[Dataset excerpts]
• • •

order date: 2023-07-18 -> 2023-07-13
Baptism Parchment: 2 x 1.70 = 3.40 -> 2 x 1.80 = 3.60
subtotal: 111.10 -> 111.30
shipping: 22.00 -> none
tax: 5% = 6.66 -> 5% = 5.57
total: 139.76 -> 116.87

• • •

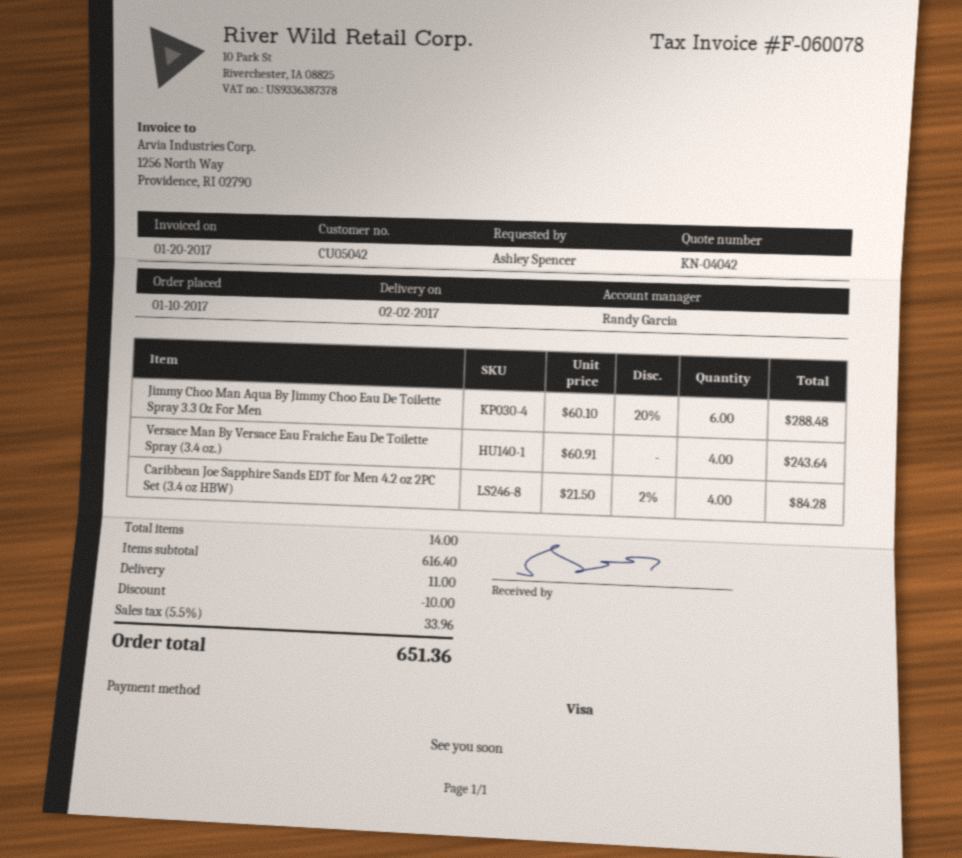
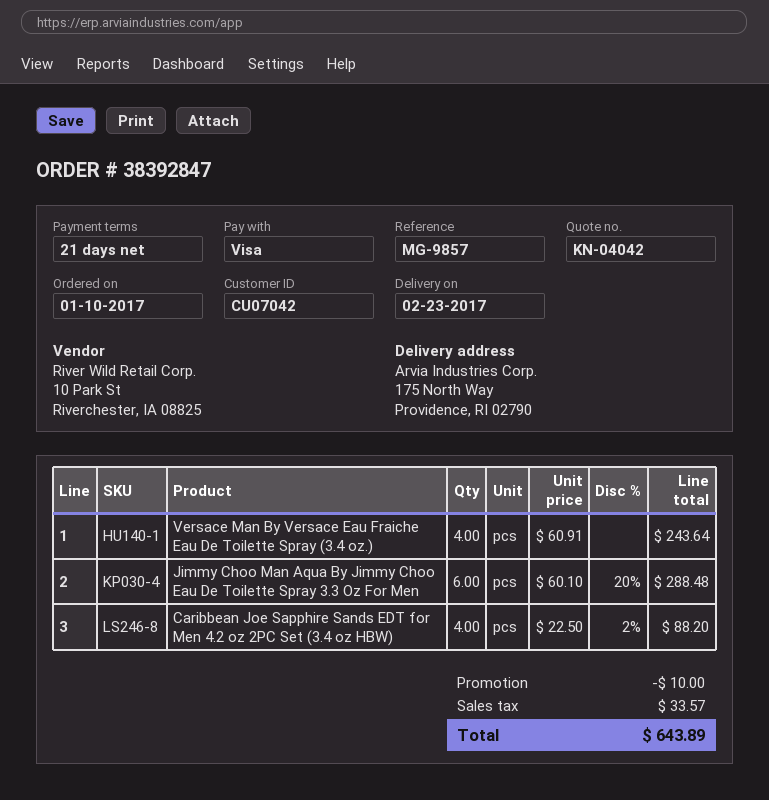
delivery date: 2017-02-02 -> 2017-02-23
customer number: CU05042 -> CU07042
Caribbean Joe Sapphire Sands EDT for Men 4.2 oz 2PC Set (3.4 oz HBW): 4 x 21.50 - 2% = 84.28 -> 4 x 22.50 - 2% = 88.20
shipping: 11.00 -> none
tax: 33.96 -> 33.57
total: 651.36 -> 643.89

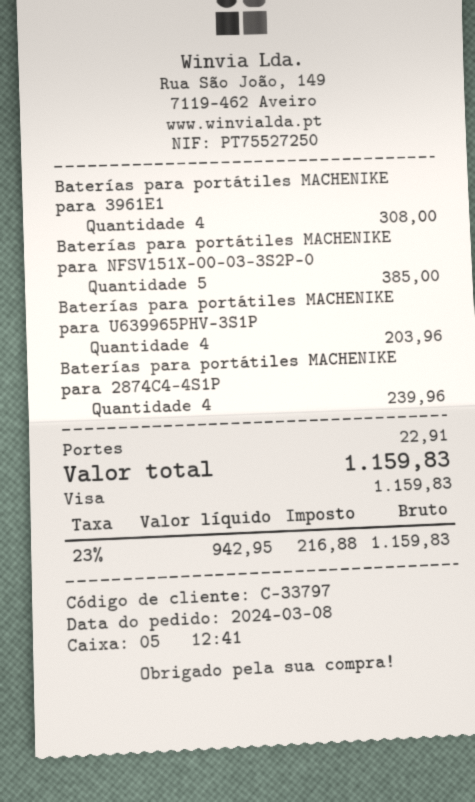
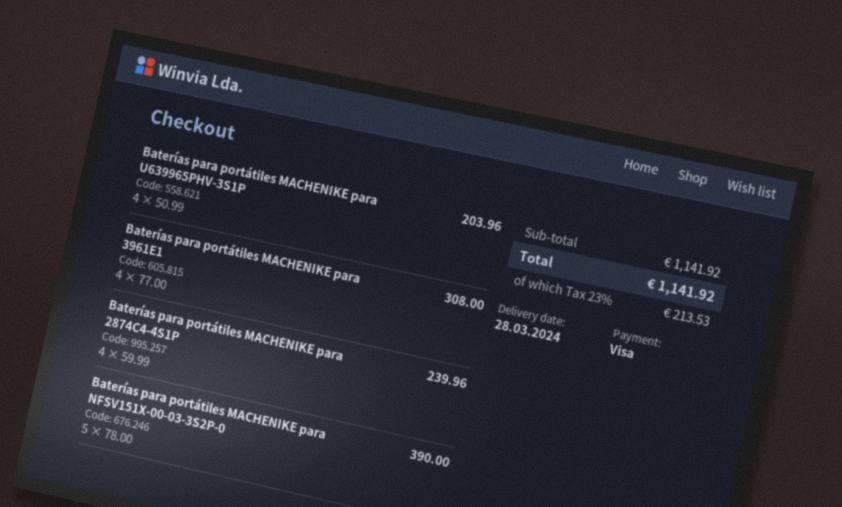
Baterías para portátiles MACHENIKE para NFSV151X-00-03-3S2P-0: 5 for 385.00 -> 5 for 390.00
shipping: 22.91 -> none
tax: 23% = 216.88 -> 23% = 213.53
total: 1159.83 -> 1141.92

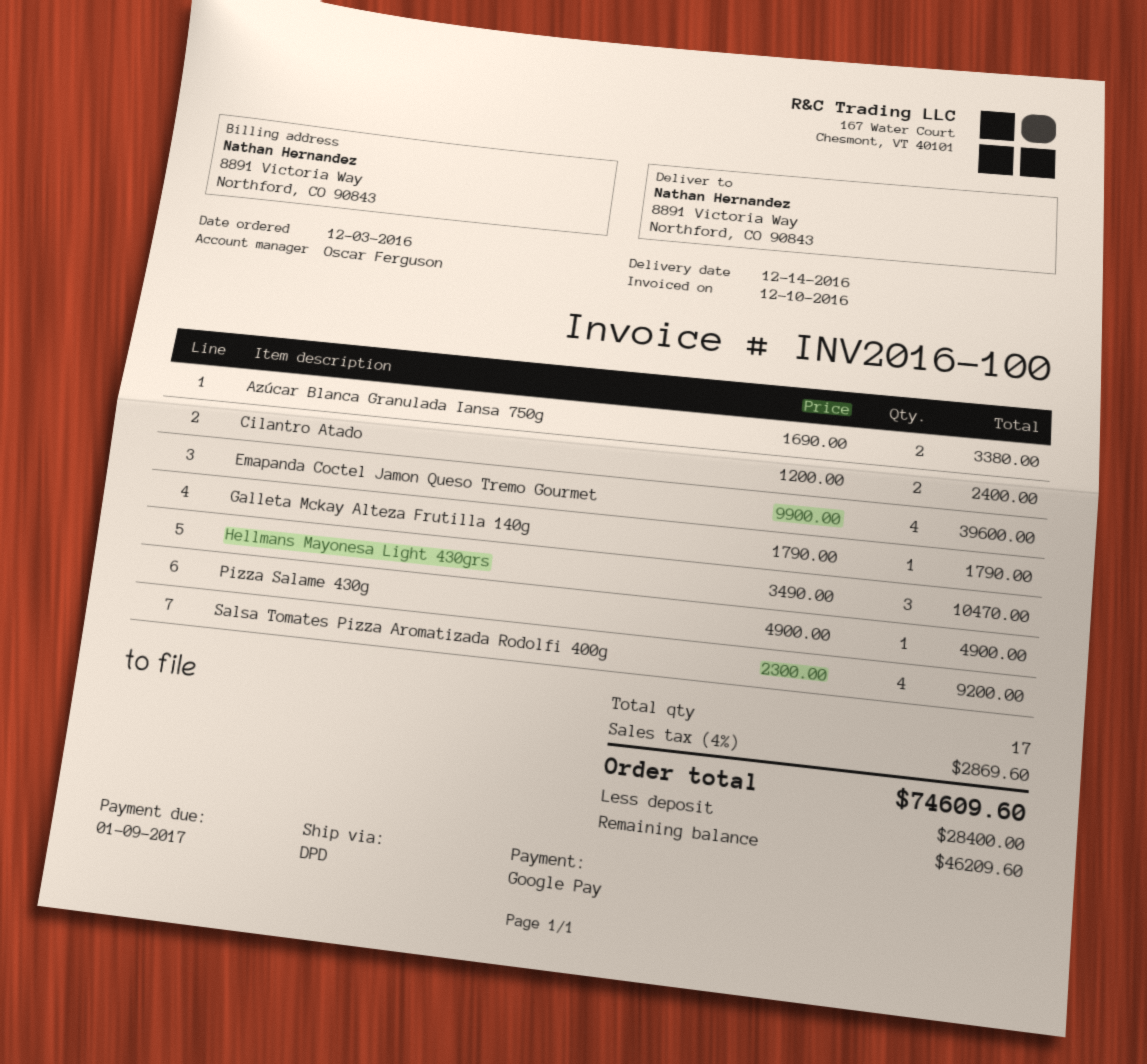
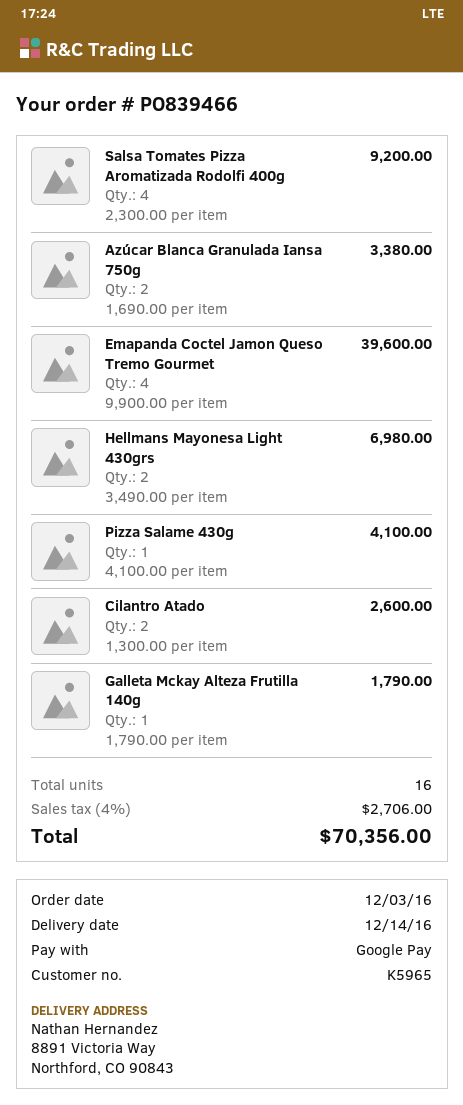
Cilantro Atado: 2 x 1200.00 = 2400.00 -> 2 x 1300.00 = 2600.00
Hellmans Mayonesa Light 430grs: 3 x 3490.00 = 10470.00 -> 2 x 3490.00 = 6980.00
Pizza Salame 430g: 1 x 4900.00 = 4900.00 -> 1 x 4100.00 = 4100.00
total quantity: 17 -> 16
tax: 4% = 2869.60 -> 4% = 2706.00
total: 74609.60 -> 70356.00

• • •

TASK STATEMENT. Print, word for word, the lines above that run from the line containing "tax: 23% = 216.88 -> 23% = 213.53" to the line containing "total: 74609.60 -> 70356.00", both included. Keep the pictures out.

TASK SOLUTION.
tax: 23% = 216.88 -> 23% = 213.53
total: 1159.83 -> 1141.92

Cilantro Atado: 2 x 1200.00 = 2400.00 -> 2 x 1300.00 = 2600.00
Hellmans Mayonesa Light 430grs: 3 x 3490.00 = 10470.00 -> 2 x 3490.00 = 6980.00
Pizza Salame 430g: 1 x 4900.00 = 4900.00 -> 1 x 4100.00 = 4100.00
total quantity: 17 -> 16
tax: 4% = 2869.60 -> 4% = 2706.00
total: 74609.60 -> 70356.00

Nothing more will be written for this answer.